The magnitude of atrial inflammation and AF recurrence

Unlike the preexisting atrial inflammation, which was associated with systemic inflammatory disease and metabolic disorder, CBA‐induced atrial inflammation was likely associated with ablation success. As compared to patients without AF recurrence, the CRP after the CBA, SUV max, and inflammation volume were much lower in the patients with AF recurrence. Of note, the lesions were much narrower, and many lesion gaps were documented in the AF recurrence patients. The CBA‐induced intensive inflammation provided intensive fibrosis, which might be associated with the lesion durability. By focusing on AF recurrence, we speculated two mechanisms: (a) inadequate CBA‐induced atrial inflammation and fibrosis, (b) progressed preexisting atrial inflammation and (c) both (a) and (b). By assessing the PET/MRI and LGE‐MRI, the mechanism could be speculated. The mechanism of AF recurrence was considered as only (a) in case 6 but both (a) and (b) in case 4 (Figure 3B,C). Generally, patients with greater inflammatory response were reported to have early AF recurrence. This discrepancy might be caused by the distribution of the inflammation. In case when several CBAs was applied because of the difficulty of PVI, the balloon might be positioned more distally and the greater inflammation inside or near the PV ostium could induce the AF trigger from the PV antrum. In this study, we focused on the visible inflammation at the PV antrum. Therefore, the greater inflammation at the PV antrum might strongly eliminate AF trigger from the PV antrum.

Low‐grade atrial inflammation could be visible?
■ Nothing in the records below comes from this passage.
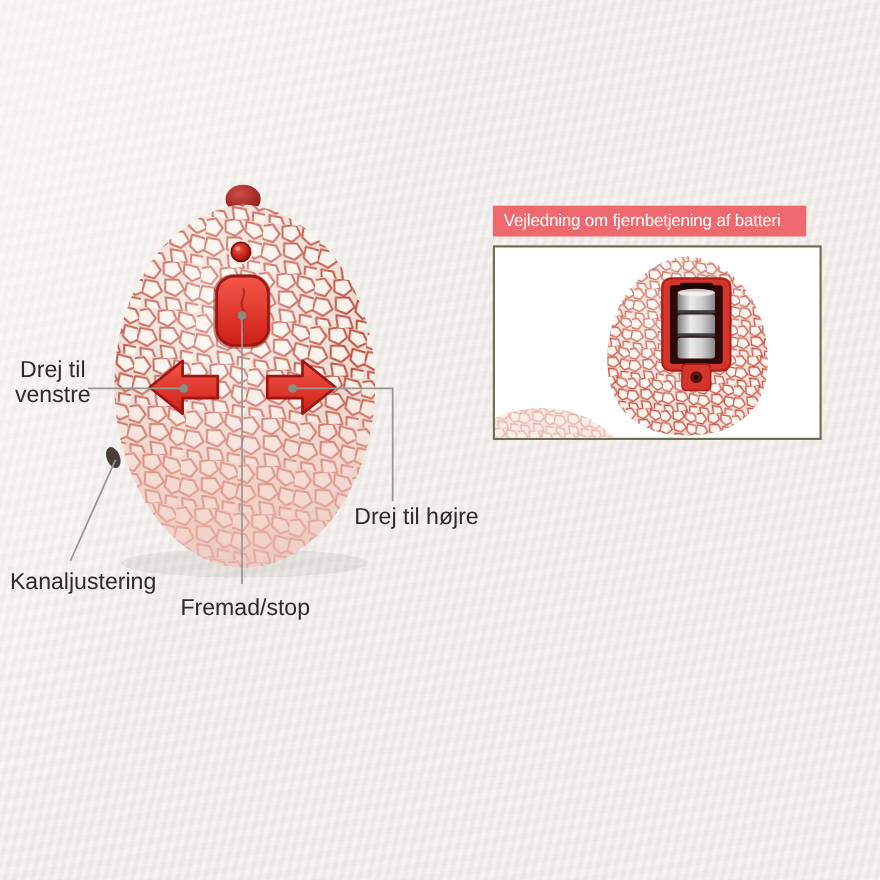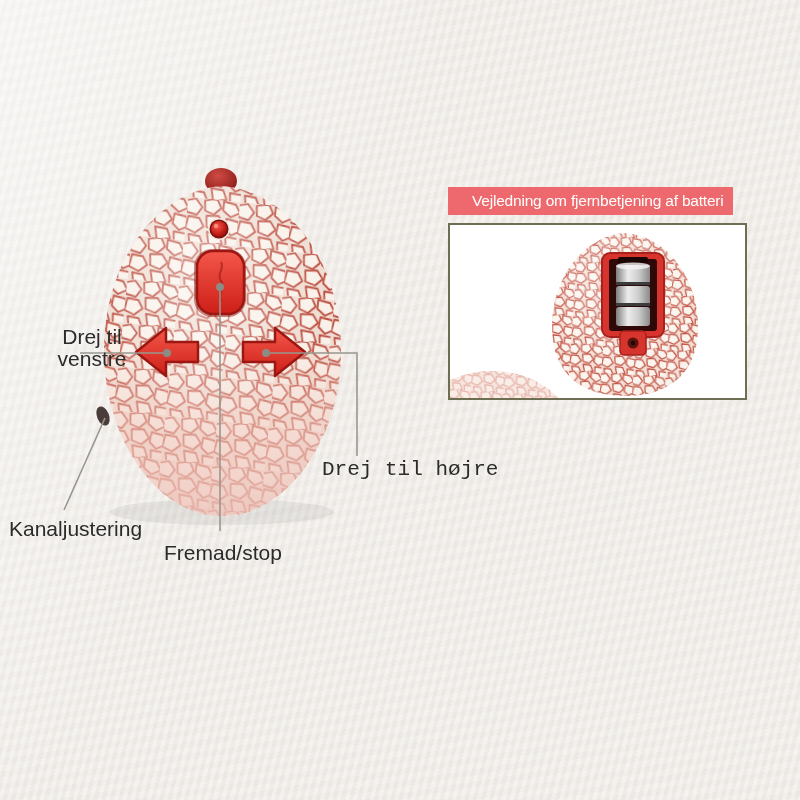"Vejledning om fjernbetjening af batteri" #banner { padding-left: 24px -> 10px }
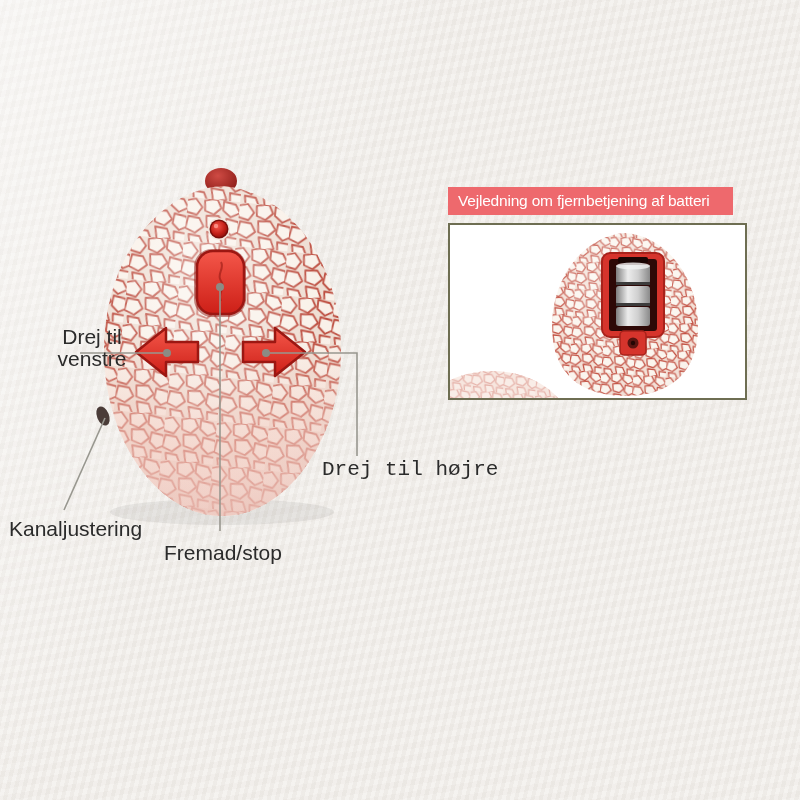"Drej til" div.lbl { padding-left: 44px -> none }
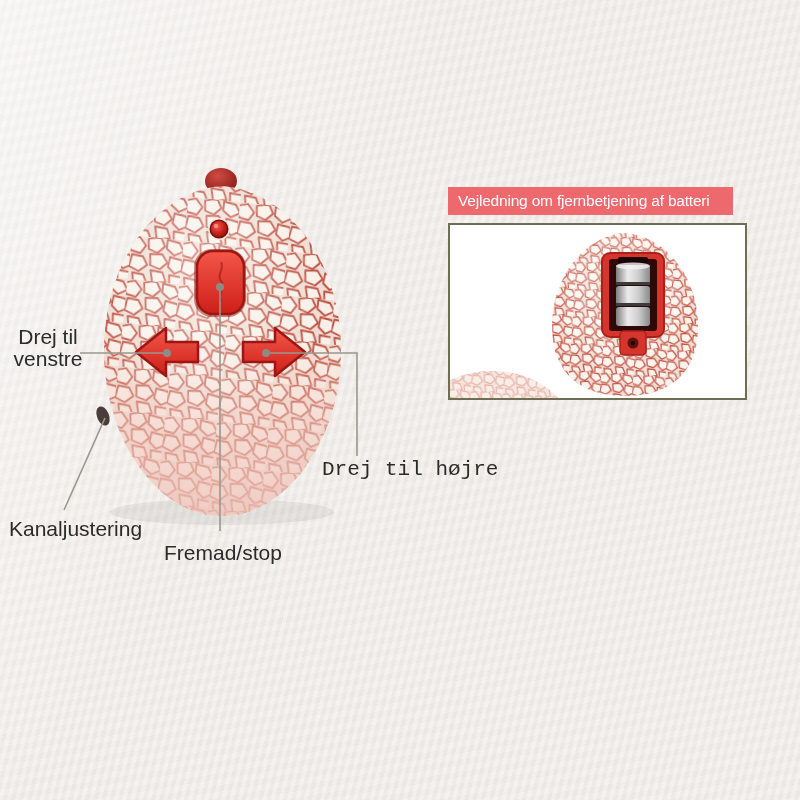"Drej til højre" div.lbl { font-family: Liberation Mono, monospace -> none }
We were able to demonstrate that the atrial inflammation after CBA could be visualized by PET/MRI. However, the visualization of low‐grade and preexisting atrial inflammation is still challenging. If an occlusion of the PV could be adequately obtained, the 3‐minute CBA could provide a transmural lesion. Such intensive atrial inflammation could be visualized by PET‐MRI. In several retrospective studies, the imaging of the representative cases might have been special cases, because the SUVmax was similar to ours. This indicated that the magnitude of naturally occurring atrial inflammation was similar to that of artificially induced intensive atrial inflammation. In retrospective studies, such an intensive atrial inflammation might have been caused by other undetermined disorders. The important thing is whether low‐grade atrial inflammation could be visualized by PET/MRI. To make it possible, further study is necessary.

Study limitations

Our study had several limitations. First, the sample size was small. However, statistical significance could be achieved. Second, we performed no PET/MRI prior to the ablation procedure. Therefore, we could not discriminate between the CBA‐induced atrial inflammation and preexisting atrial inflammation around the PVs. Third, touch‐up RF ablation was performed. This might have influenced the magnitude of the atrial inflammation and following atrial fibrosis. Fourth, the timepoint of the LGE‐MRI was 1 month after the CBA, which was earlier than in the previous studies. This indicated the possibility of overestimating the ablation lesion.

CONCLUSION

Atrial inflammation after the CBA could be detected by PET/MRI during SR. The magnitude of the atrial inflammation one day after the CBA was strongly associated with the lesion maturation one month after the CBA. To improve the imaging quality, the importance was as follows: (a) an adequate fast time of >18 horus and the administration of heparin, (b) keeping SR during the PET/MRI, (c) a longer acquisition time of >30 minutes, and (d) adequate background noise reduction.

CONFLICTS OF INTEREST

The Section of Arrhythmia is supported by an endowment from Medtronic JAPAN and Abbott JAPAN. The authors have reported that they have no relationship relevant to the contents of this paper to disclose.